▸ **Task brief**: Find each line of the entries with the string "satellite", please, and copy it.

--------

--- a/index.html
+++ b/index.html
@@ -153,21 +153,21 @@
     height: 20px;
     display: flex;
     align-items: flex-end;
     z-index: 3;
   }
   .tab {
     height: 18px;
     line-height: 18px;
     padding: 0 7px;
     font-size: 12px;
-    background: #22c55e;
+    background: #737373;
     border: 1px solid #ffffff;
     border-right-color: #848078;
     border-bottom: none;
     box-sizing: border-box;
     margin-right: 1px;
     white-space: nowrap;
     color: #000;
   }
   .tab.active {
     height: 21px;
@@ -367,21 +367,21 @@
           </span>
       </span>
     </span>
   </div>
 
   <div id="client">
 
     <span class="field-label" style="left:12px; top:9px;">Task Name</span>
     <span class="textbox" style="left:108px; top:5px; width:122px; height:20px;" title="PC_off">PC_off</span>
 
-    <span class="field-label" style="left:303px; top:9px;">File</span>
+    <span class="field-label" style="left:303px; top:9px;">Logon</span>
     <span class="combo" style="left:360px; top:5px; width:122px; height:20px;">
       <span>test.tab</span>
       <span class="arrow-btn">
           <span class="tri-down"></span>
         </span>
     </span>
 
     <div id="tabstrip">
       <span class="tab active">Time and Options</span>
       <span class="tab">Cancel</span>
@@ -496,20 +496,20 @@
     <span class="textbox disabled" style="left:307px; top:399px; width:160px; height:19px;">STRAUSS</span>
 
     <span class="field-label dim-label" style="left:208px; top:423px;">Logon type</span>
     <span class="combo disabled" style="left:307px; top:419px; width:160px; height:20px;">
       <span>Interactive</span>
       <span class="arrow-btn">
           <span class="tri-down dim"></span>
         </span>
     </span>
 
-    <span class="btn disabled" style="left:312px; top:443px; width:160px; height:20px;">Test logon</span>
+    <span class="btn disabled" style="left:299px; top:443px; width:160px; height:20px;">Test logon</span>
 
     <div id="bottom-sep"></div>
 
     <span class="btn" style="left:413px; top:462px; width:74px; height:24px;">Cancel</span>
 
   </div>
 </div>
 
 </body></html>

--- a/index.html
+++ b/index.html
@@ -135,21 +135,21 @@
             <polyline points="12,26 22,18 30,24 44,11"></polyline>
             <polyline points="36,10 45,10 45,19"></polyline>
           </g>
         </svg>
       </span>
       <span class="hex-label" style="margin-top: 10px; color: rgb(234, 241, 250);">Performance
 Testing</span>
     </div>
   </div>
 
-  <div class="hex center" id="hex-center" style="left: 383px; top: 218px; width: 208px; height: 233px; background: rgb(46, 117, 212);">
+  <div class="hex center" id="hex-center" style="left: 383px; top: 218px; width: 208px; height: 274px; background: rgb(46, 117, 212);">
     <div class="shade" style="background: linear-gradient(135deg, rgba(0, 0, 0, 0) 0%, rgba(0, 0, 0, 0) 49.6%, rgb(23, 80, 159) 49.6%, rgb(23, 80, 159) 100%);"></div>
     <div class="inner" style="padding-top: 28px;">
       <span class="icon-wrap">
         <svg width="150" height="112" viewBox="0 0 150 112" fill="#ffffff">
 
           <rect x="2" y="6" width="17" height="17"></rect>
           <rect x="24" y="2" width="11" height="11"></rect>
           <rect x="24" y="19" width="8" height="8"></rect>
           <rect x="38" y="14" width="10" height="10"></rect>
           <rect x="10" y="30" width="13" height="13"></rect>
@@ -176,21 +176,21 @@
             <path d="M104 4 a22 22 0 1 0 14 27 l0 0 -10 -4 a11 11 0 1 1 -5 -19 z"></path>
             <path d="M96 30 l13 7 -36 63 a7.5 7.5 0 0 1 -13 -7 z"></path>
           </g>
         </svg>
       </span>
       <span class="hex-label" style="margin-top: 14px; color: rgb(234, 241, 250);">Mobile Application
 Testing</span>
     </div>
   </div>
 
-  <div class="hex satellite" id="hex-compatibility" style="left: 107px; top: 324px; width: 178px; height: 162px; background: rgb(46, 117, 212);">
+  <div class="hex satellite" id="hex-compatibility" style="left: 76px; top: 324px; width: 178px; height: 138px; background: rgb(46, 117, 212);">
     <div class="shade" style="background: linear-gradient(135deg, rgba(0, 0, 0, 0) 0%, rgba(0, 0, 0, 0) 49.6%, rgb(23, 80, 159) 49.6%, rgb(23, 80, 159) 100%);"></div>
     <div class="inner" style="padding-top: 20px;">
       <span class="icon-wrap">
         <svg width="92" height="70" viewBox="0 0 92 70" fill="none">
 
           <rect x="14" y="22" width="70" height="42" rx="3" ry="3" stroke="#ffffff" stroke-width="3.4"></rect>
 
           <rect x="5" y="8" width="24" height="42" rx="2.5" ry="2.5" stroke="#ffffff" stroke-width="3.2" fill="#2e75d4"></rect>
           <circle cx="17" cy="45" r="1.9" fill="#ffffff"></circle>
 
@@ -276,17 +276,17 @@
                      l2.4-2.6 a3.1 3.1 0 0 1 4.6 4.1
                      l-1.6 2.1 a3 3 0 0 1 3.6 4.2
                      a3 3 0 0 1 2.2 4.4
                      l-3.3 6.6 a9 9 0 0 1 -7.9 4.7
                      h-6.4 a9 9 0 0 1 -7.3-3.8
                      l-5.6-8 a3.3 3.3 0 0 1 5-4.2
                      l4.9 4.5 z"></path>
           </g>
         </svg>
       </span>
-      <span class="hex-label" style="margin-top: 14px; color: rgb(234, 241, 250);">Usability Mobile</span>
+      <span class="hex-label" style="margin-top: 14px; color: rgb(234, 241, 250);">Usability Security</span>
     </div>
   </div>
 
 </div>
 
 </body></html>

--------

▸ **Answer space**:
-  <div class="hex satellite" id="hex-compatibility" style="left: 107px; top: 324px; width: 178px; height: 162px; background: rgb(46, 117, 212);">
+  <div class="hex satellite" id="hex-compatibility" style="left: 76px; top: 324px; width: 178px; height: 138px; background: rgb(46, 117, 212);">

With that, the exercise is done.